Fri 17 April 2020 | -- (permalink)
More silly Python tricks.
If you've done much work with XML in Python, you probably know about
the lxml.etree
toolkit, an excellent Pythonic API on top of
the libxml2
library. For most purposes, this is by far the best set
of tools for dealing with XML in Python (or, really, any language).
Even lxml.etree
, however, falters at the task of composing complex
XML, eg, the XML representation of YANG data, where .95 of the XML
text is hideous boilerplate in a dozen different namespaces and the
part you care about is a small number of values that you need to
insert somewhere deep in this rat's nest. One can of course
construct such things using lxml.etree.Element()
and so forth, but
the result is unreadable, and, more to the point, very difficult to
compare with the generated XML, reference texts, and so forth.
So one usually ends up using some kind of templating package, such as
jinja2
, which is a perfectly reasonable solution as such
things go but is rather weak from the standpoint of all the things
that lxml.etree
is good at doing, like schema validation.
The solution is to combine the two approaches: use jinja2
to
generate a text version of the desired XML, then immediately feed the
result into lxml.etree
for RelaxNG validation and any further
manipulation. For example:
class XMLTemplate:
environment = jinja2.Environment()
def __init__(self, template, schema):
self.template = self.environment.from_string(template)

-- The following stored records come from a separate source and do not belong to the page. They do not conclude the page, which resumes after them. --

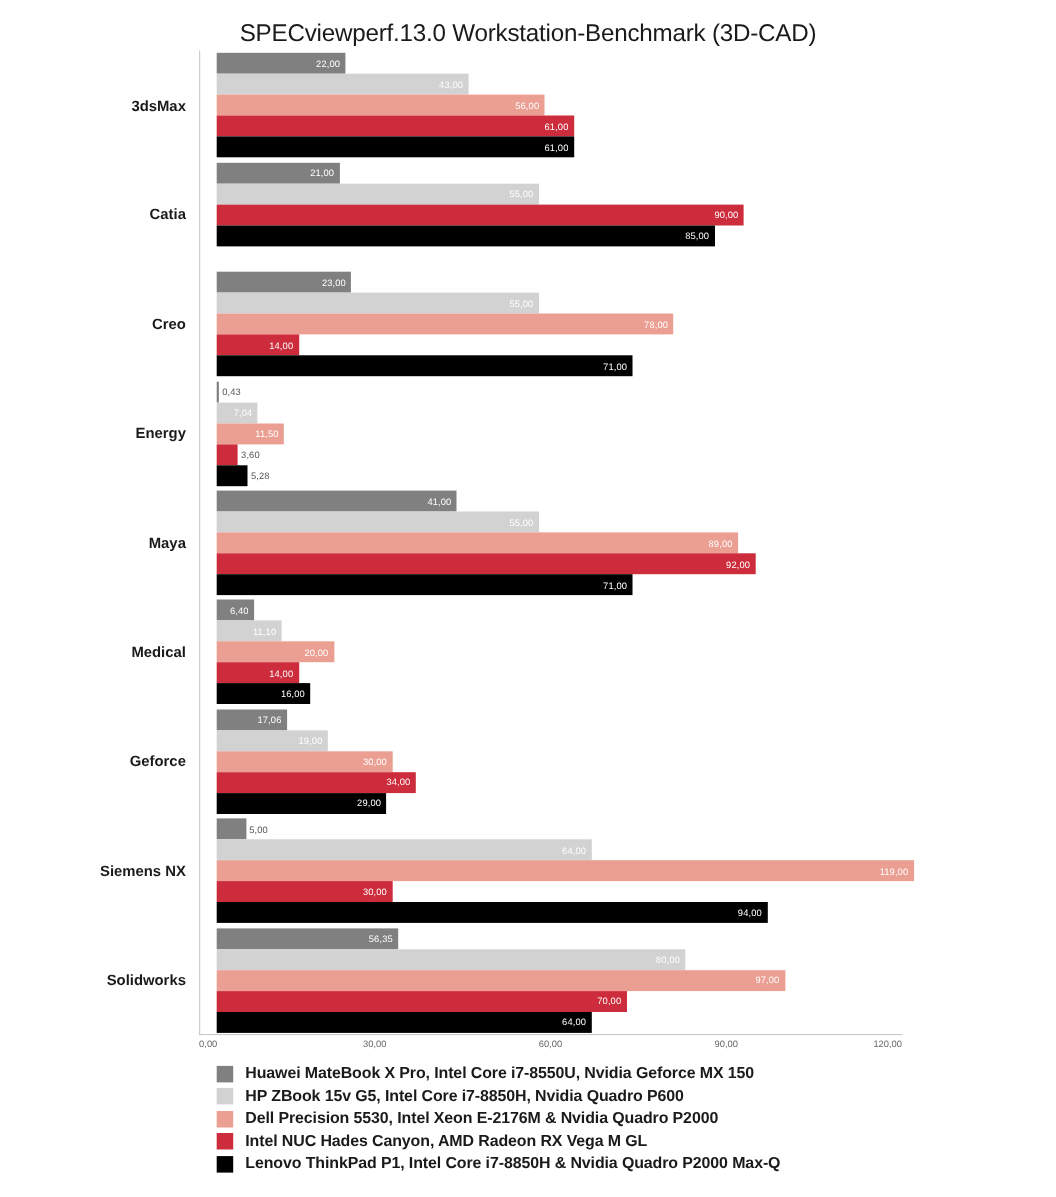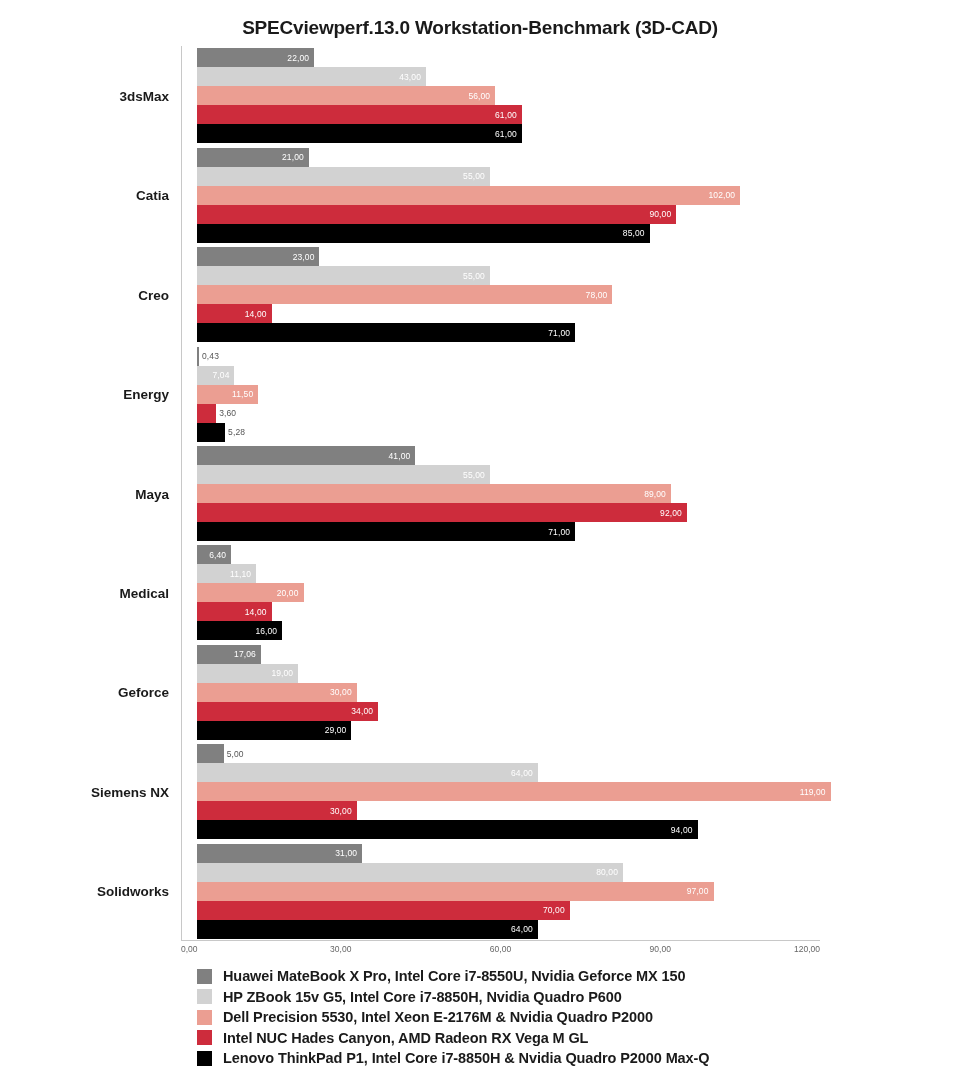--- a/index.html
+++ b/index.html
@@ -26,8 +26,8 @@
     left: 0;
     width: 960px;
     text-align: center;
-    font-size: 19px;
-    font-weight: bold;
+    font-size: 22px;
+    font-weight: normal;
     letter-spacing: -0.2px;
     color: #1a1a1a;
   }

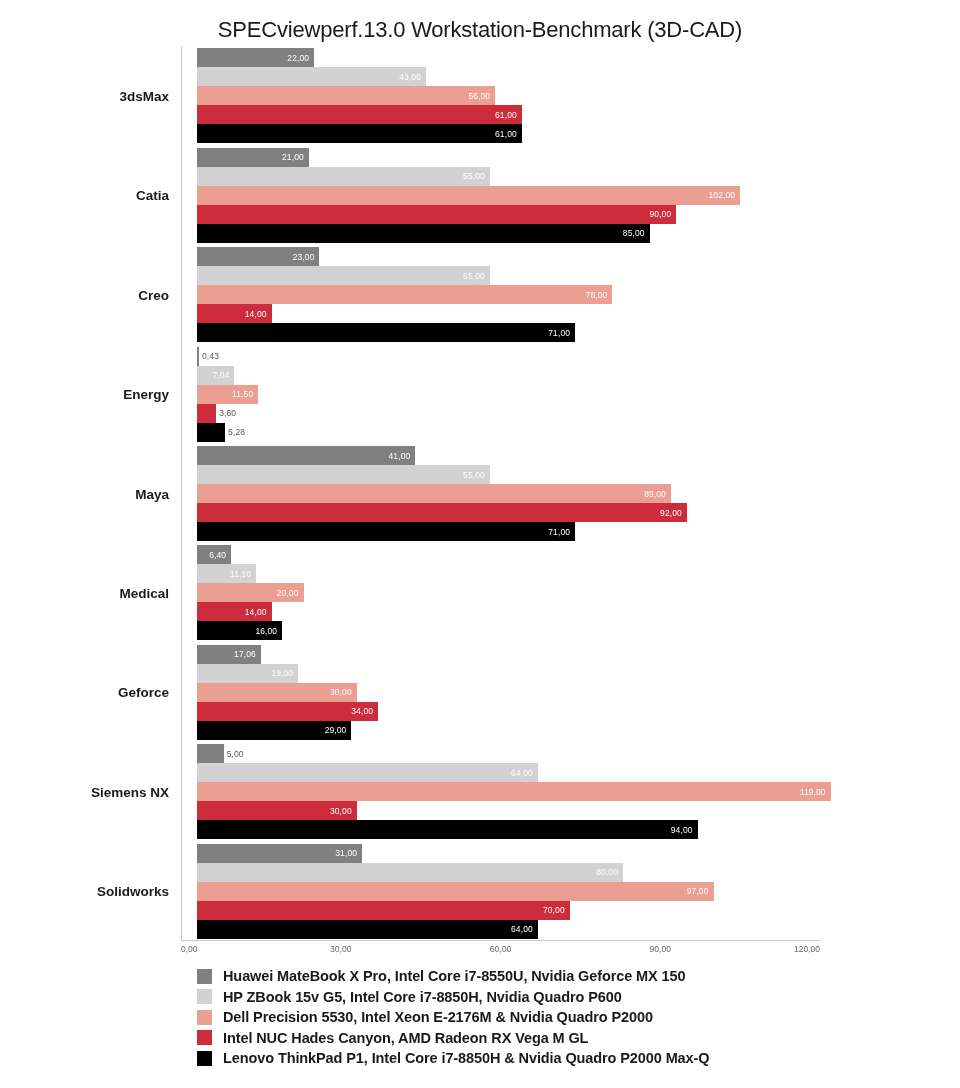--- a/index.html
+++ b/index.html
@@ -195,11 +195,6 @@
           </div>
         </div>
         <div class="bar-row">
-          <div class="bar" style="width: 543.15px; background: rgb(235, 158, 146);">
-            <div class="bar-value v-inside" style="color: rgb(255, 255, 255);">102,00</div>
-          </div>
-        </div>
-        <div class="bar-row">
           <div class="bar" style="width: 479.25px; background: rgb(205, 44, 60);">
             <div class="bar-value v-inside" style="color: rgb(255, 255, 255);">90,00</div>
           </div>

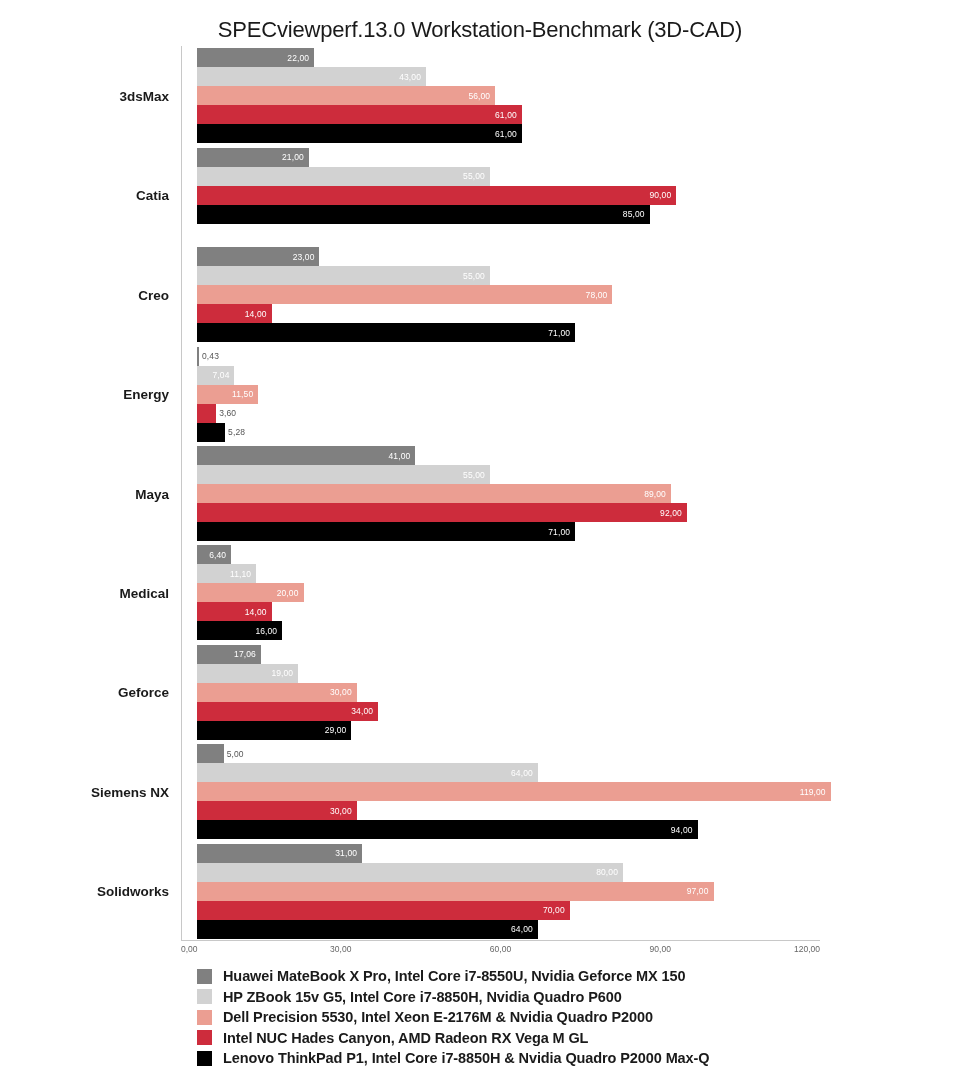--- a/index.html
+++ b/index.html
@@ -377,7 +377,7 @@
         <div class="group-label">Solidworks</div>
         <div class="bar-row">
           <div class="bar" style="width: 165.075px; background: rgb(128, 128, 128);">
-            <div class="bar-value v-inside" style="color: rgb(255, 255, 255);">31,00</div>
+            <div class="bar-value v-inside" style="color: rgb(255, 255, 255);">56,35</div>
           </div>
         </div>
         <div class="bar-row">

self.schema = lxml.etree.RelaxNG(file = schema)
def __call__(self, **kwargs):
x = lxml.etree.XML(self.template.render(**kwargs))

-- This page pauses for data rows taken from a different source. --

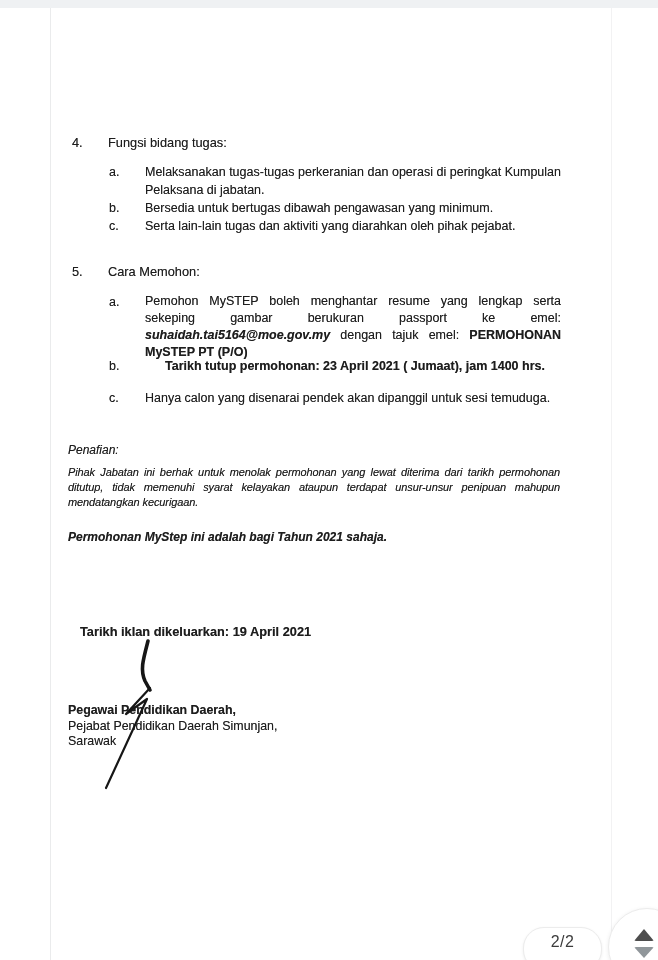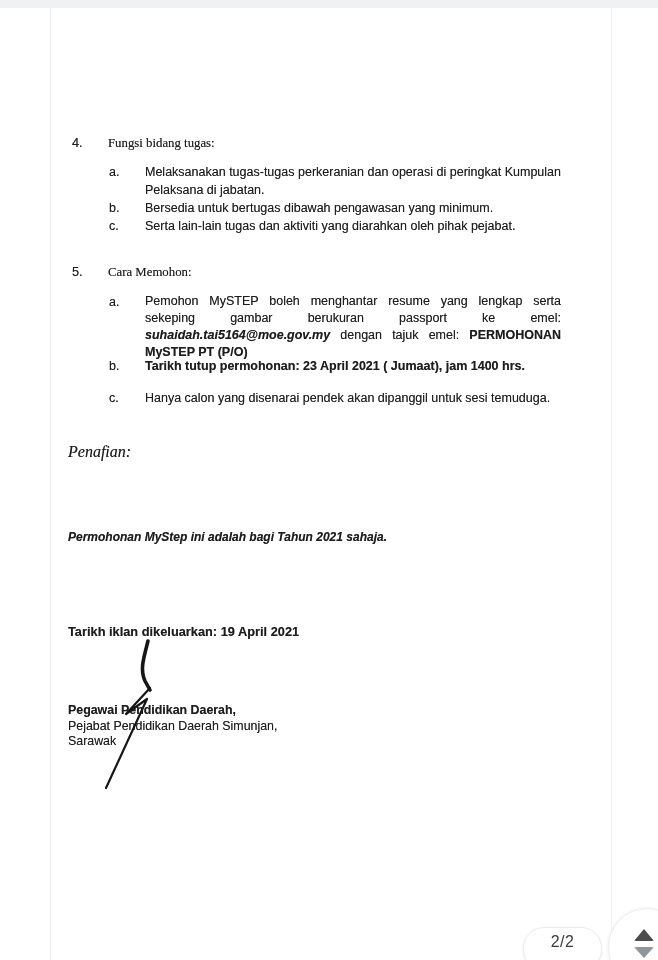--- a/index.html
+++ b/index.html
@@ -19,7 +19,7 @@
 
   .sec-head{display:flex;font-size:12.8px;line-height:18px;}
   .sec-head .num{position:absolute;left:72px;width:36px;}
-  .sec-head .title{position:absolute;left:108px;font-family:Liberation Serif, serif;}
+  .sec-head .title{position:absolute;left:108px;}
 
   .sub{position:absolute;font-size:12.5px;line-height:18px;}
   .sub .letter{position:absolute;left:109px;width:36px;}

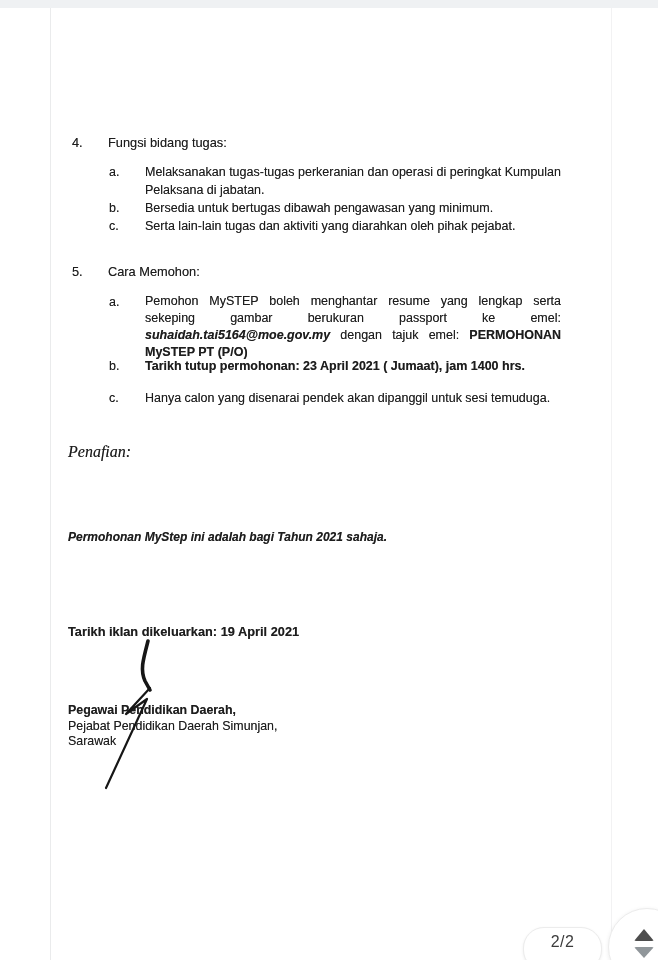--- a/index.html
+++ b/index.html
@@ -25,7 +25,7 @@
   .sub .letter{position:absolute;left:109px;width:36px;}
   .sub .txt{position:absolute;left:145px;width:416px;text-align:justify;}
   .sub.tight .txt{line-height:17px;}
-  .bold{font-weight:bold;}
+  .bold{font-weight:bold;margin-left:20px;}
 
   .ital-head{font-size:16px;font-style:italic;font-family:Liberation Serif, serif;}
   .para-i{left:68px;width:492px;font-size:11px;font-style:italic;

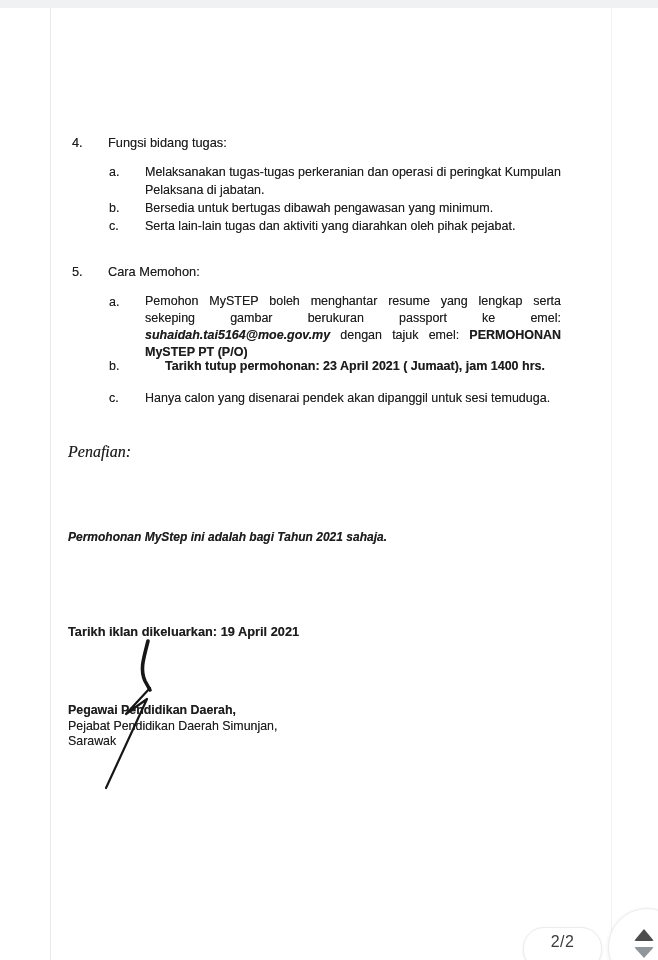--- a/index.html
+++ b/index.html
@@ -27,7 +27,7 @@
   .sub.tight .txt{line-height:17px;}
   .bold{font-weight:bold;margin-left:20px;}
 
-  .ital-head{font-size:16px;font-style:italic;font-family:Liberation Serif, serif;}
+  .ital-head{font-size:12px;font-style:italic;}
   .para-i{left:68px;width:492px;font-size:11px;font-style:italic;
           line-height:15px;letter-spacing:-0.1px;}
   .justify{text-align:justify;}

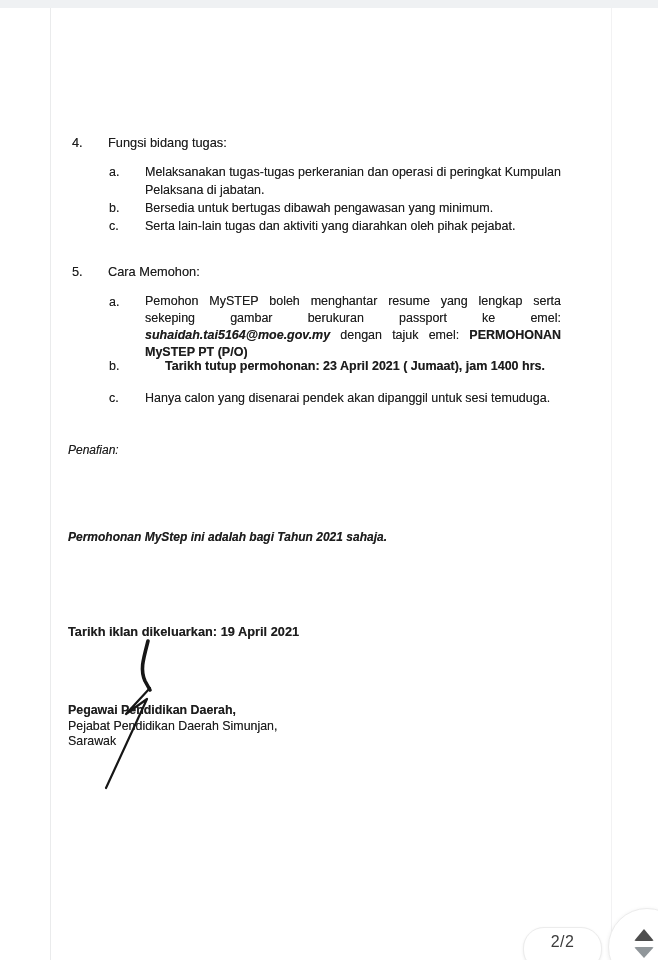--- a/index.html
+++ b/index.html
@@ -106,6 +106,7 @@
     </div>
 
     <div class="abs ital-head" style="top:443px;left:68px;">Penafian:</div>
+    <div class="abs para-i justify" style="top:465px;">Pihak Jabatan ini berhak untuk menolak permohonan yang lewat diterima dari tarikh permohonan ditutup, tidak memenuhi syarat kelayakan ataupun terdapat unsur-unsur penipuan mahupun mendatangkan kecurigaan.</div>
 
     <div class="abs note-bi" style="top:530px;">Permohonan MyStep ini adalah bagi Tahun 2021 sahaja.</div>
 

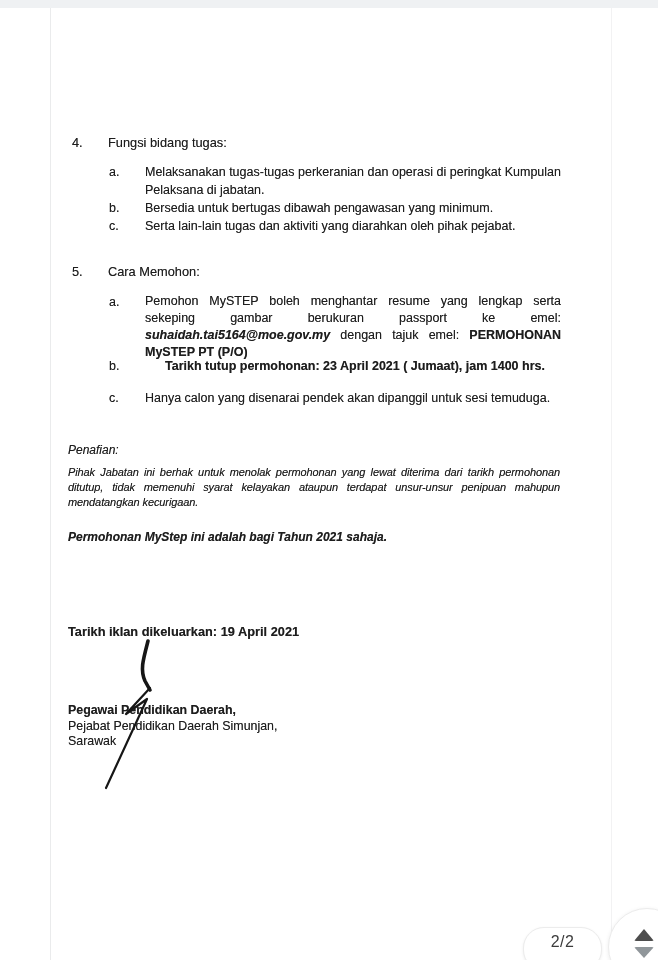--- a/index.html
+++ b/index.html
@@ -32,7 +32,7 @@
           line-height:15px;letter-spacing:-0.1px;}
   .justify{text-align:justify;}
   .note-bi{left:68px;font-size:12px;font-weight:bold;font-style:italic;}
-  .date-b{left:68px;font-size:12.8px;font-weight:bold;}
+  .date-b{left:80px;font-size:12.8px;font-weight:bold;}
 
   .sig-block{left:68px;font-size:12.4px;line-height:15.5px;}
   .sig-block .l1{font-weight:bold;}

self.schema.assertValid(x)
return x
The other unrelated fun Python toy I've been playing with recently is
argcomplete
, a bash-completion extension for Python's
argparse
library. I tried this once before, years ago, but couldn't
get it to work properly. It's still a little tricky in some usage
scenarios, but if one is careful it does the job, and it's very nice
to have a tool that automates integration of one's Python code with
bash's completion mechanism. Mostly it just works, although there are
complex cases where one might need to write a "completer" function.